Stored entries:
.....
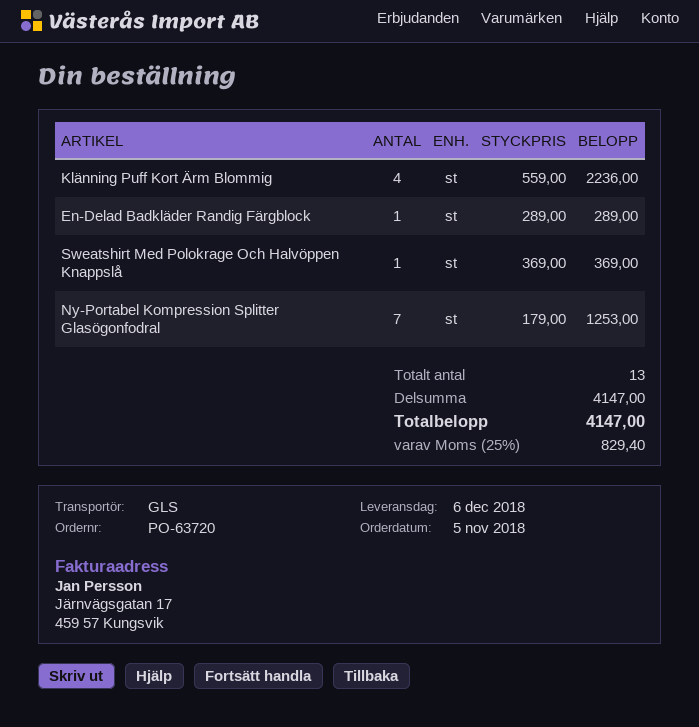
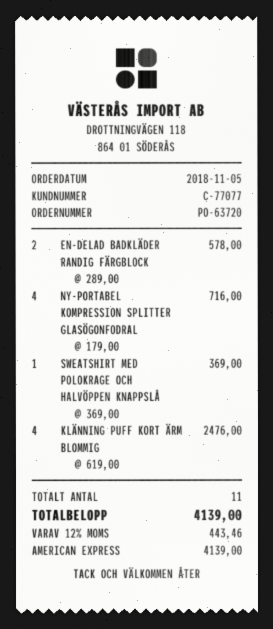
Klänning Puff Kort Ärm Blommig: 4 x 559.00 = 2236.00 -> 4 x 619.00 = 2476.00
En-Delad Badkläder Randig Färgblock: 1 x 289.00 = 289.00 -> 2 x 289.00 = 578.00
Ny-Portabel Kompression Splitter Glasögonfodral: 7 x 179.00 = 1253.00 -> 4 x 179.00 = 716.00
total quantity: 13 -> 11
tax: 25% = 829.40 -> 12% = 443.46
total: 4147.00 -> 4139.00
.....
The task: Copy from the entries only those lines that hold the word "total".

Solution:
total quantity: 13 -> 11
total: 4147.00 -> 4139.00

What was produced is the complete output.